Piloting MessageFoundry? The **[Early-Adopter Installation & Rollout Guide](docs/EARLY-ADOPTER-GUIDE.md)**
takes you from first install through a staged, go/no-go-gated path to full production
(Lab → Shadow/Parallel → Limited → Full). It leads with an honest built-vs-experimental
maturity map and covers prerequisites, install, security/PHI hardening, reliability
configuration, validation, load testing, backup/DR, day-2 operations, and upgrade/rollback.

## Development

**Working on the engine itself?** Install from a source checkout — **editable**, with the dev tools.
(This is the contributor path; deployments install the pinned wheel, [above](#installing--rolling-out).)

```bash
python -m venv .venv && . .venv/Scripts/activate   # Windows PowerShell: .venv\Scripts\Activate.ps1
pip install -e ".[dev]"
pytest
```

Run the engine + localhost API (loads the bundled sample config, which ships only in a checkout):

```bash
python -m messagefoundry serve --config samples/config --db messagefoundry.db --env dev
# API on http://127.0.0.1:8765 — GET /connections, /messages, /stats, WS /ws/stats
```

Then open the admin console (needs the `console` extra: `pip install -e ".[console]"`):

```bash
python -m messagefoundry.console --url http://127.0.0.1:8765
```

### VS Code extension & test harness

- **VS Code extension** ([`ide/`](ide/)) — author and test interfaces in your editor: a New Route
  Wizard, validate-on-save, a Test Bench (dry-run `.hl7` files with before/after diffs), Stage →
  Promote to a running engine, and an HL7-aware `@messagefoundry` chat participant.
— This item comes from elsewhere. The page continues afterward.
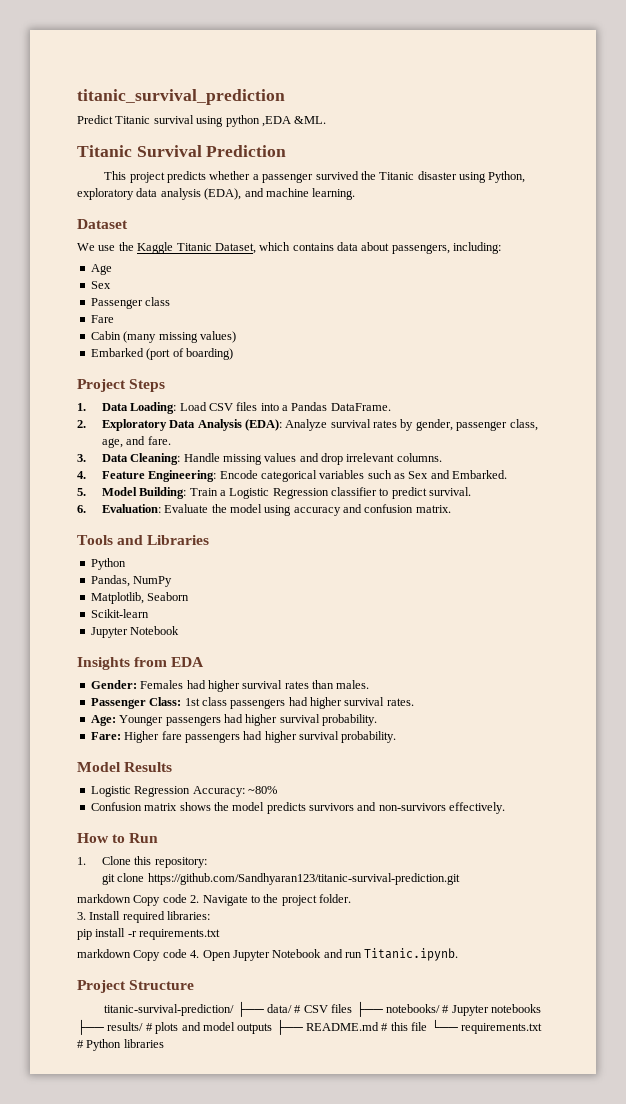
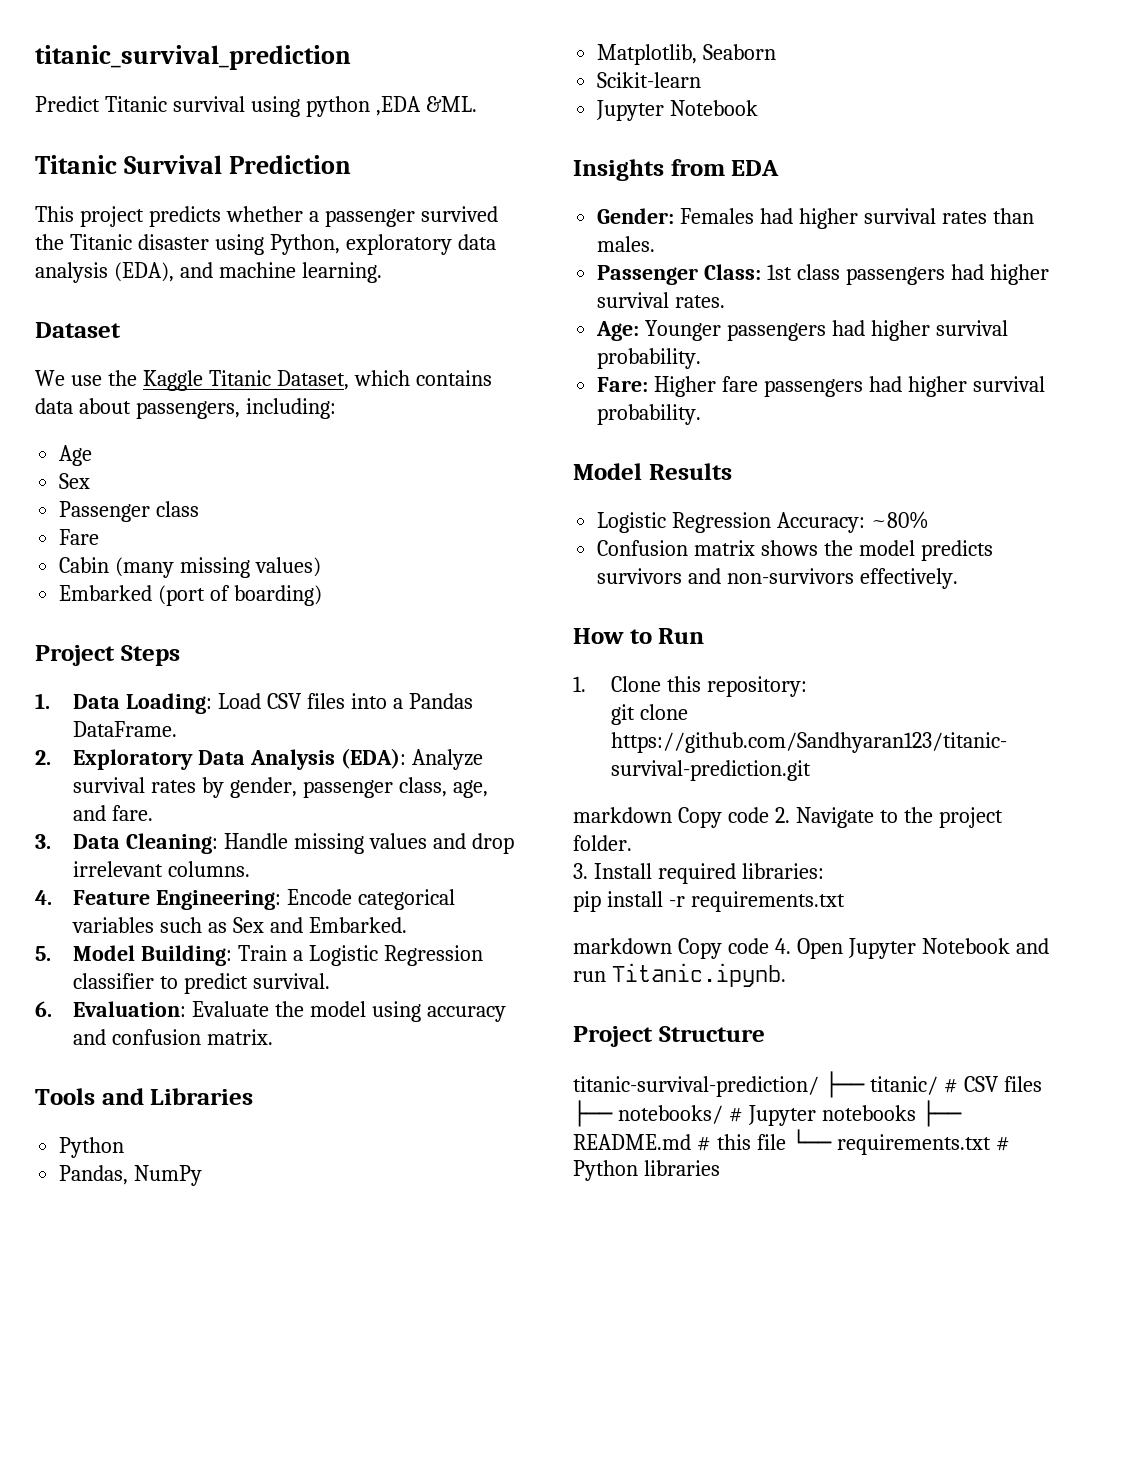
- titanic-survival-prediction/ ├── data/ # CSV files ├── notebooks/ # Jupyter notebooks ├── results/ # plots and model outputs ├── README.md # this file └── requirements.txt # Python libraries
+ titanic-survival-prediction/ ├── titanic/ # CSV files ├── notebooks/ # Jupyter notebooks ├── README.md # this file └── requirements.txt # Python libraries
Open the `ide/`
  folder in VS Code and press **F5**, or see [ide/README.md](ide/README.md).
- **Test harness** — a standalone PySide6 send/receive MLLP tool for exercising the engine with
  synthetic, PHI-free traffic: `python -m harness`.

## License

MessageFoundry is licensed under the **GNU Affero General Public License v3.0 or later**
(`AGPL-3.0-or-later`) — see [LICENSE](LICENSE). Running a modified version as a network service
triggers the AGPL's §13 source-offer obligation. A separately-licensed commercial edition may be
available from the maintainer.

## Contributing

Contributions are welcome — see [CONTRIBUTING.md](CONTRIBUTING.md), our
[Code of Conduct](CODE_OF_CONDUCT.md), and how the project is governed in [GOVERNANCE.md](GOVERNANCE.md).
A signed [Contributor License Agreement](CLA.md) is required before a pull request can be merged.